Jerry Lee Lewis: His Own Story(72)



“Never sell, man,” said someone else. “It’s not commercial.”

“Naw, we’ll be with you here in a minute. . . . But look . . . Now listen, I’m telling you out of my heart, and I have studied the Bible a little bit . . .”

“Well, I have, too,” shot back Jerry Lee. “I’ve studied it through and through and through and through and through, and I know what I’m talkin’ about.”

“Jerry, Jerry, if you think that you can’t do good and be a rock-and-roll exponent . . .”

“You can do good, Mr. Phillips. Don’t get me wrong.”

“Wait a minute, wait a minute, listen. I mean, I say, ‘Do good . . .’”

“You can have a kind heart.”

“I don’t mean, I don’t mean just . . .”

“You can help people.”

“You can save souls!”

“No! NO! NO! NO!”

“You had it,” said that other voice. “You’ll never make it.”

“How can—how can the devil save souls? What are you talkin’ about?”

“Listen, listen . . .”

“Man, I got the devil in me. If I didn’t have, I’d be a Christian.”

“Well, you may have it . . .”

“Jesus!” Jerry Lee almost screamed, and thumped his heart. “Heal this man! He cast the devil out. The devil says, ‘Where can I go?’ He says, ‘Can I go into this swine down here?’ He says, ‘Yeah, go into him.’ Didn’t he go into him?”

“Jerry, the point I’m trying to make is, if you believe what you’re saying, you’ve got no alternative whatsoever, out of—listen!—out of . . .”

“Mr. Phillips, I don’t care. It ain’t what you believe. It’s what’s written in the Bible!”

“Well, wait a minute . . .”

“It’s what’s there, Mr. Phillips.”

“Naw, naw . . .”

“It ain’t what you believe, it’s just what’s there.”

“No, by gosh, if it’s not what you believe, then how do you interpret the Bible? Huh? How do you interpret the Bible if it’s not what you believe?

“Well, I mean, there’s some people, you just can’t tell ’em,” Jerry Lee mused.

“Let’s cut it, man!” moaned Billy Lee Riley.

“No, here’s the thing . . .”

“You can talk,” said Jerry Lee. “You can talk, and you can talk.” The faith Jerry Lee was raised in does not yield to argument, is not open to interpretation. There had been and would be many moments when he was at war with himself this way. This one just happened to have been captured on tape in the Sun studio, and would be proof that the conflict inside Jerry Lee was not a thing of books and movie scripts but a real, wounding thing. He knows he is not special this way, and that most human hearts are at war with themselves, but his battle was more public because fame simply insisted on it. But it is a matter of history that, sometime while the great city of Memphis had mostly gone to bed, the men in the cramped studio finished their whiskey and finally began to play a rock-and-roll song, which became not just another record but another musical landmark.

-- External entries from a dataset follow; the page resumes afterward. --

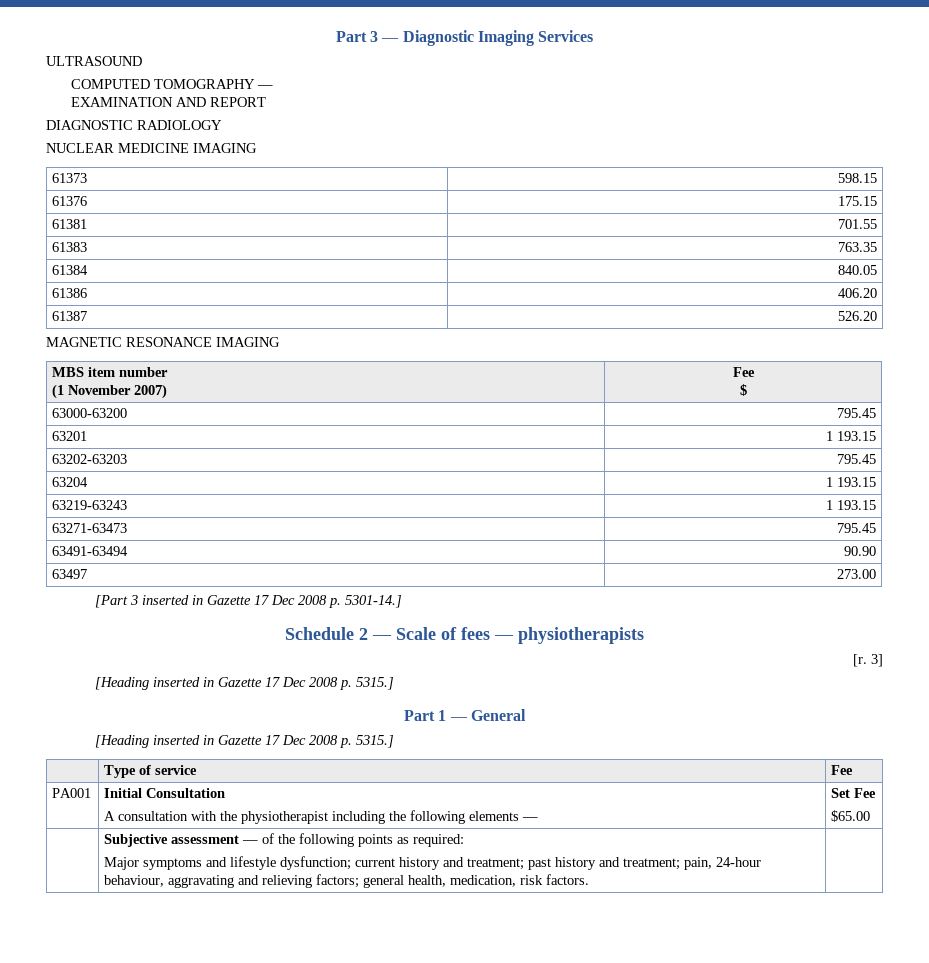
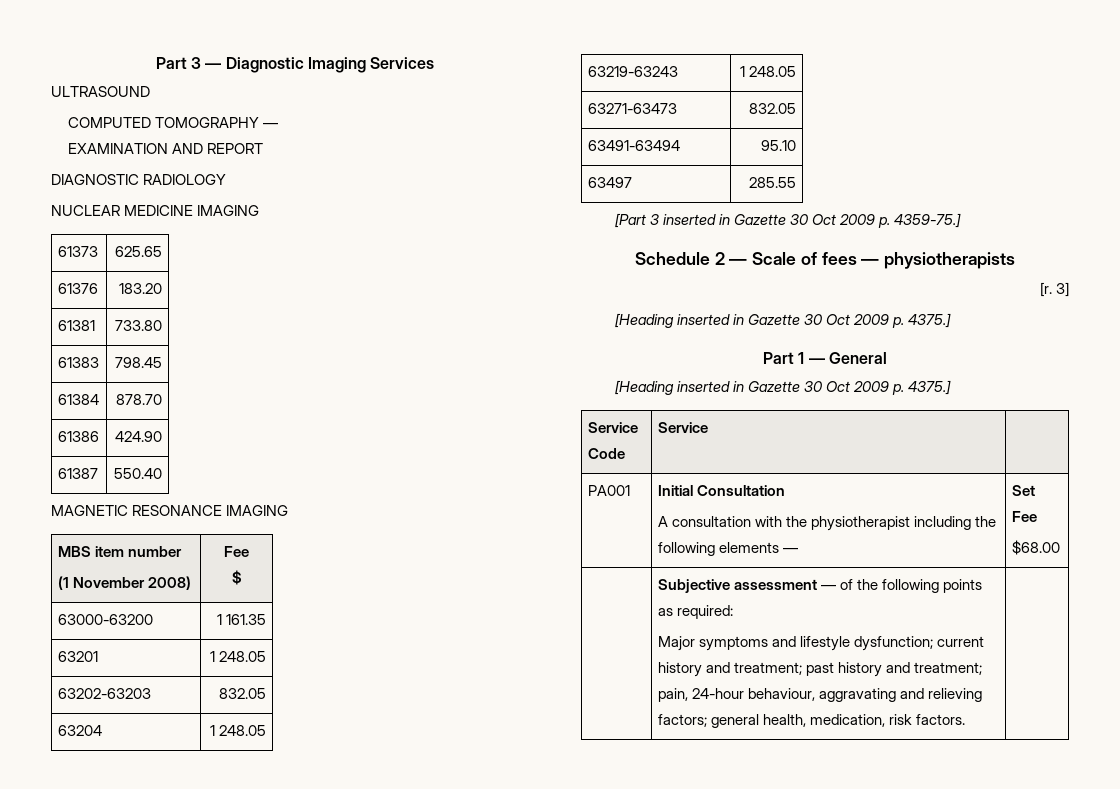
- 61373 | 598.15
+ 61373 | 625.65
- 61376 | 175.15
+ 61376 | 183.20
- 61381 | 701.55
+ 61381 | 733.80
- 61383 | 763.35
+ 61383 | 798.45
- 61384 | 840.05
+ 61384 | 878.70
- 61386 | 406.20
+ 61386 | 424.90
- 61387 | 526.20
+ 61387 | 550.40
  MBS item number
- (1 November 2007) | Fee
+ (1 November 2008) | Fee
- 63000-63200 | 795.45
+ 63000-63200 | 1 161.35
- 63201 | 1 193.15
+ 63201 | 1 248.05
- 63202-63203 | 795.45
+ 63202-63203 | 832.05
- 63204 | 1 193.15
+ 63204 | 1 248.05
- 63219-63243 | 1 193.15
+ 63219-63243 | 1 248.05
- 63271-63473 | 795.45
+ 63271-63473 | 832.05
- 63491-63494 | 90.90
+ 63491-63494 | 95.10
- 63497 | 273.00
+ 63497 | 285.55
- [Part 3 inserted in Gazette 17 Dec 2008 p. 5301-14.]
+ [Part 3 inserted in Gazette 30 Oct 2009 p. 4359-75.]
  3]
- [Heading inserted in Gazette 17 Dec 2008 p. 5315.]
+ [Heading inserted in Gazette 30 Oct 2009 p. 4375.]
  Part 1 — General
- [Heading inserted in Gazette 17 Dec 2008 p. 5315.]
- | Type of service | Fee
+ [Heading inserted in Gazette 30 Oct 2009 p. 4375.]
+ Service Code | Service |
  PA001 | Initial Consultation
  A consultation with the physiotherapist including the following elements — | Set Fee
- $65.00
+ $68.00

Jerry Lee, as always, played it the way he thought it sounded best, regardless of how some songwriter or lyricist said it should be played. When the bass player had a hard time following Jerry Lee’s piano lead, “he propped hisself on top of the piano, and he was just layin’ there, he was watchin’ my hands . . . followin’ my fingers. And he was right on it. The drummer was right on it.”

You shake my nerves and you rattle my brain

Too much love drives a man insane

You broke my will, but what a thrill

Goodness, gracious, great balls of fire!



“I never will forget seeing Sam Phillips lookin’ at me through that window with one finger in the air—number one.”


It was not the usual tandem of Janes and Van Eaton who played on that historic record, but a couple of session men who happened to be nearby when needed. “Only had a bass, piano, and drums—that’s all we had on it.” He did not even know the drummer’s name. “I knew Sidney Stokes,” the bass player up on top of his piano, “but I didn’t know him that well, either. And I don’t know what happened to them people. That’s the last time I ever seen ’em. That’s strange, isn’t it?” But it was the nature of the business, or so he would discover: people just fell away. Only the sound, stamped in that black wax, was forever.

Like “Shakin’,” the song had lyrics that could be seen as salacious, but only if you used your imagination. Sam Phillips did not release the song to the nation right away, with “Whole Lotta Shakin’” still holding strong. First, Jerry Lee went Hollywood—well, actually, he went back to New York—for his first movie role, as himself. Otis Blackwell, who wrote “Great Balls of Fire” after buying the catchy title from a New York songwriter called Jack Hammer, was putting together music for a low-budget rock-and-roll movie called Jamboree, a kind of tribute to disc jockeys that was slated to include the influential Alan Freed as himself, until he walked away because of a contract dispute. To replace him, the producers brought in disc jockeys from all over the country to introduce the music, and it was the music—not a thin plot based on two young singers in love—that people came to see.